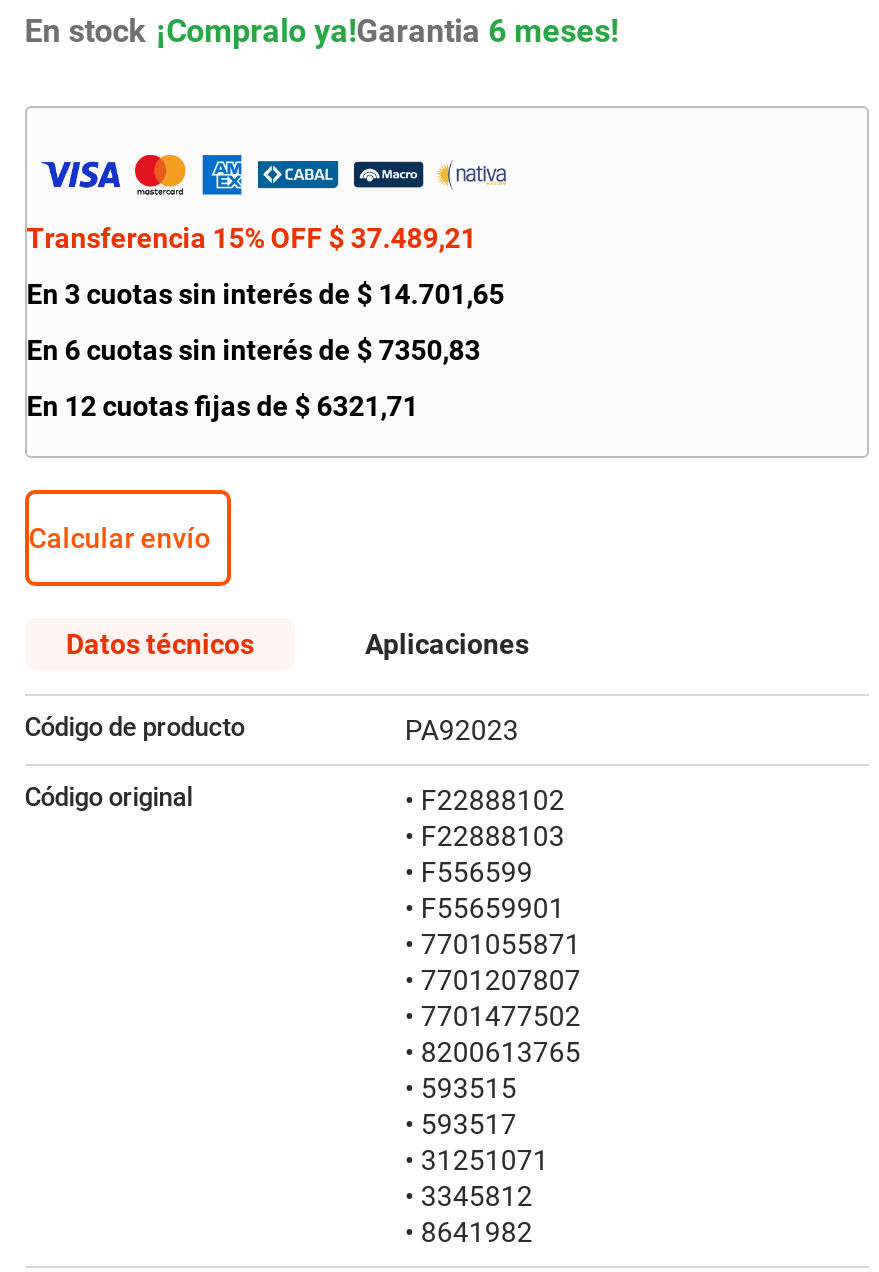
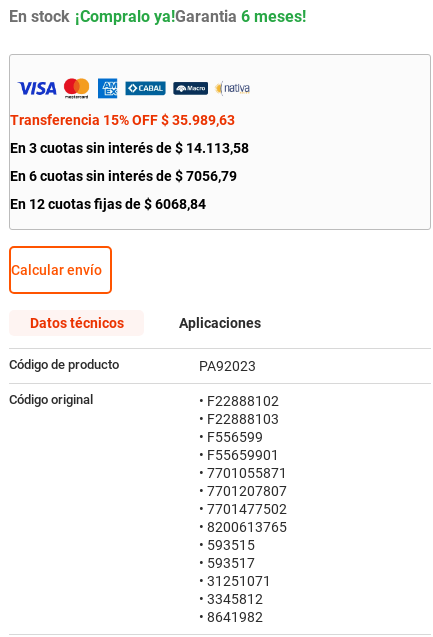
[27,222,477,254] Transferencia 15% OFF $ 37.489,21 -> [10,112,235,128] Transferencia 15% OFF $ 35.989,63
[27,278,505,310] En 3 cuotas sin interés de $ 14.701, 65 -> [10,140,249,156] En 3 cuotas sin interés de $ 14.113, 58
[27,334,481,366] En 6 cuotas sin interés de $ 7350,83 -> [10,168,237,184] En 6 cuotas sin interés de $ 7056,79
[27,390,419,422] En 12 cuotas fijas de $ 6321, 71 -> [10,196,206,212] En 12 cuotas fijas de $ 6068, 84

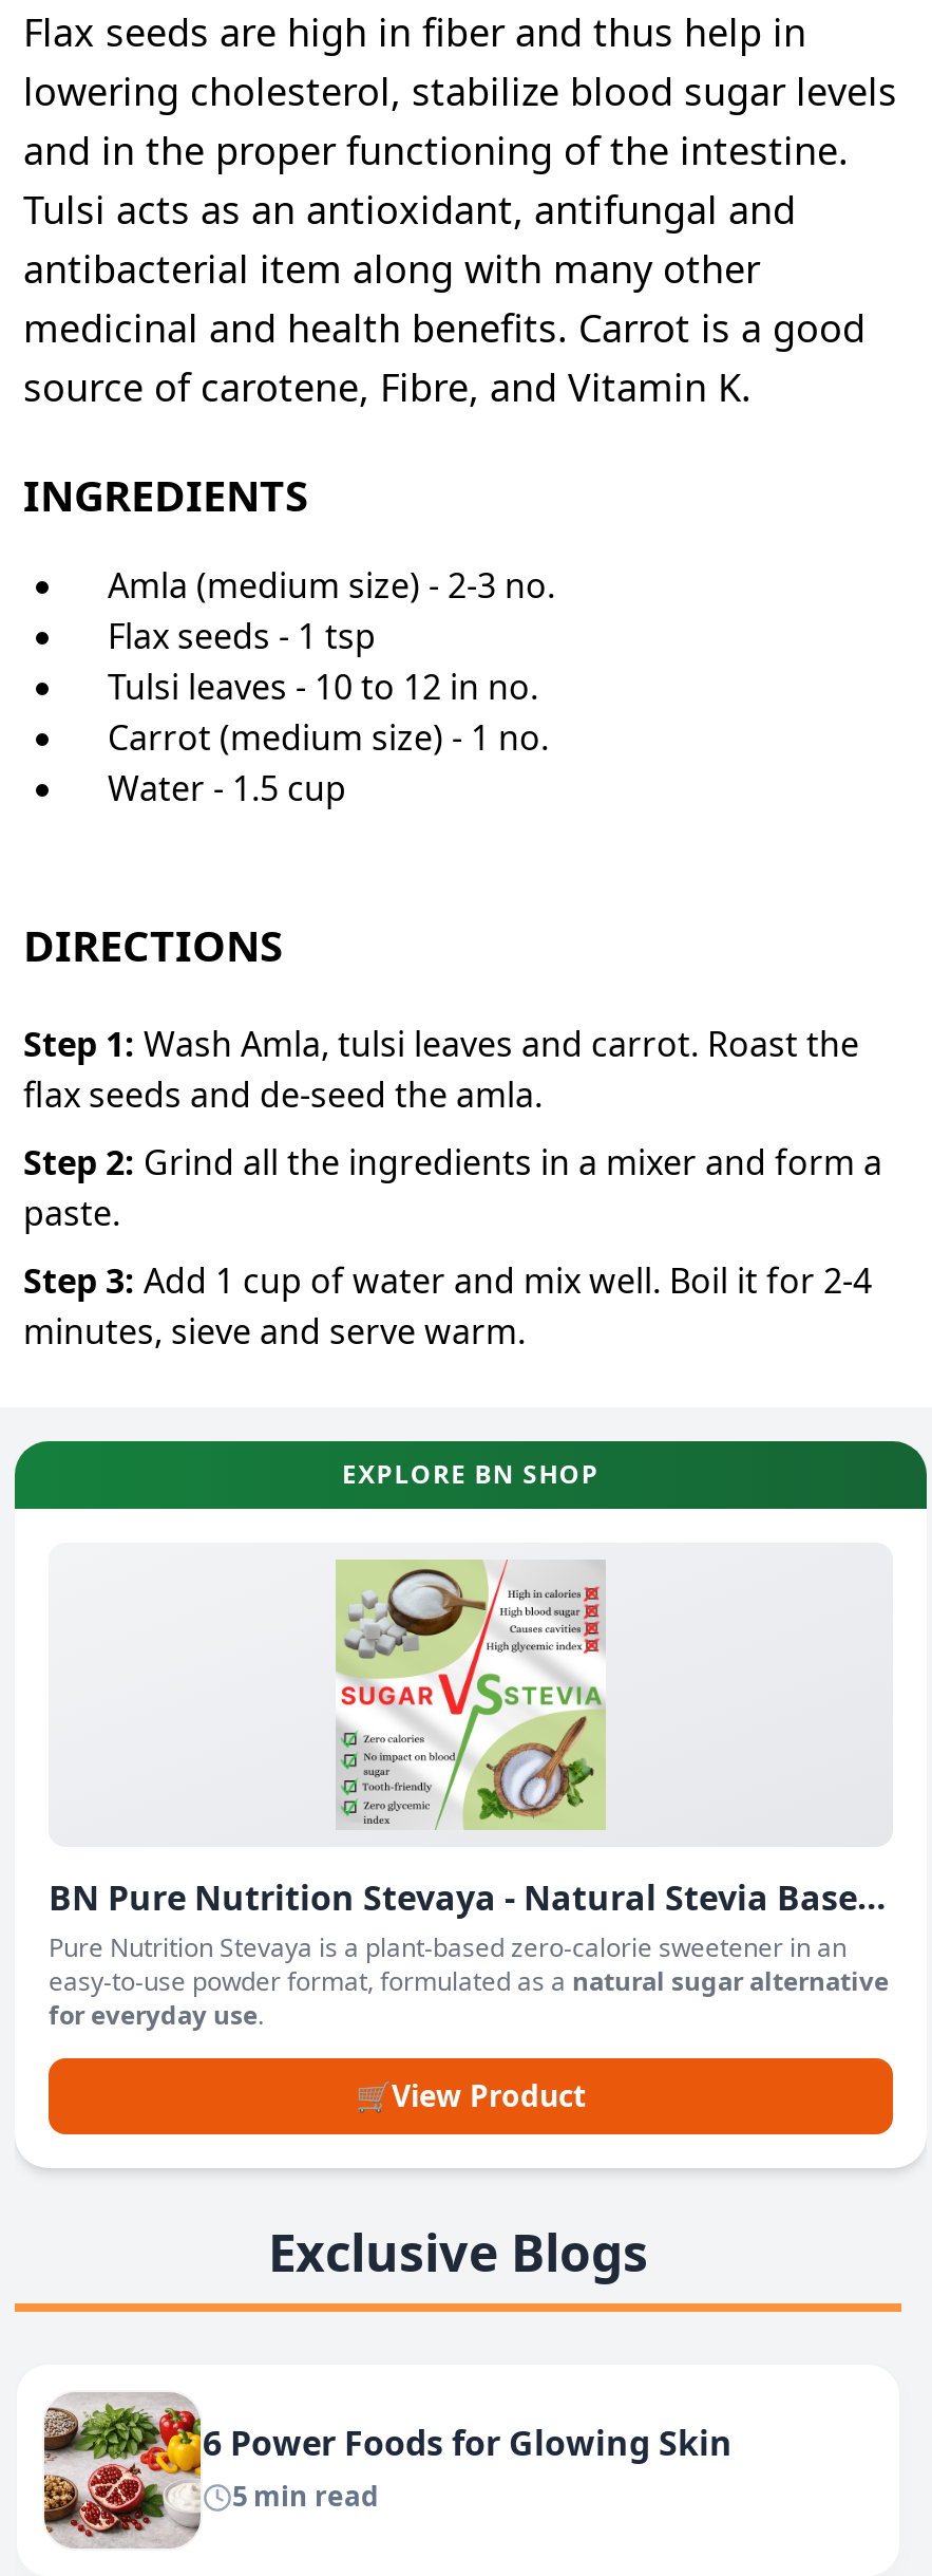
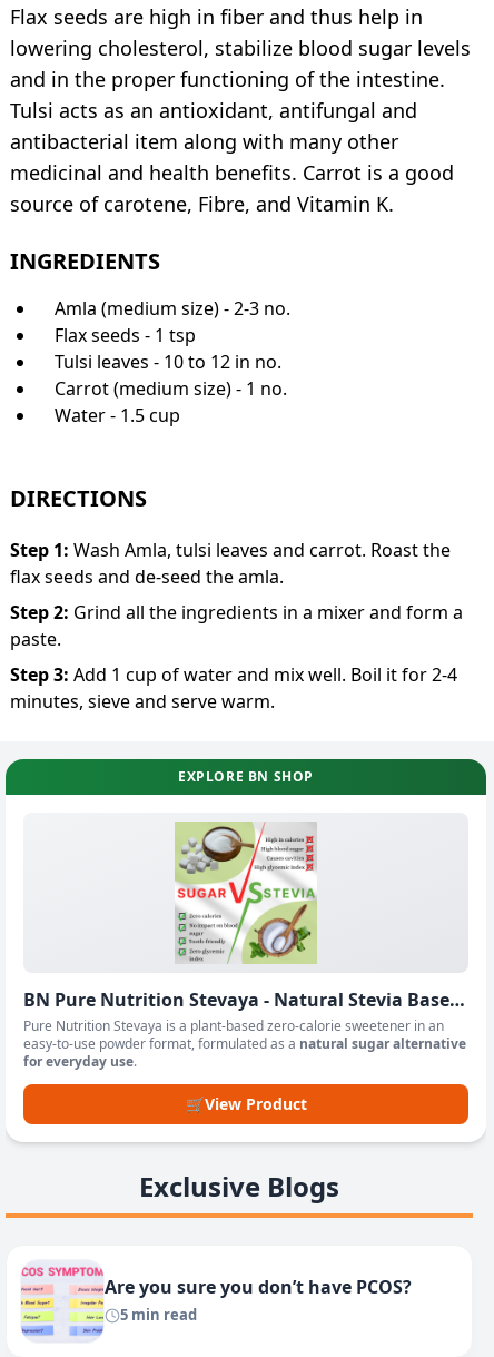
[42,2392,733,2549] [image] | 6 Power Foods for Glowing Skin -> [21,1261,412,1341] [image] | Are you sure you don’t have PCOS?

- - - - -

• **EXERCISE**
Only the pictures are to be omitted; restate everything else above exactly.

• **EXERCISE ANSWER**
[27,222,477,254] Transferencia 15% OFF $ 37.489,21 -> [10,112,235,128] Transferencia 15% OFF $ 35.989,63
[27,278,505,310] En 3 cuotas sin interés de $ 14.701, 65 -> [10,140,249,156] En 3 cuotas sin interés de $ 14.113, 58
[27,334,481,366] En 6 cuotas sin interés de $ 7350,83 -> [10,168,237,184] En 6 cuotas sin interés de $ 7056,79
[27,390,419,422] En 12 cuotas fijas de $ 6321, 71 -> [10,196,206,212] En 12 cuotas fijas de $ 6068, 84

[42,2392,733,2549] [image] | 6 Power Foods for Glowing Skin -> [21,1261,412,1341] [image] | Are you sure you don’t have PCOS?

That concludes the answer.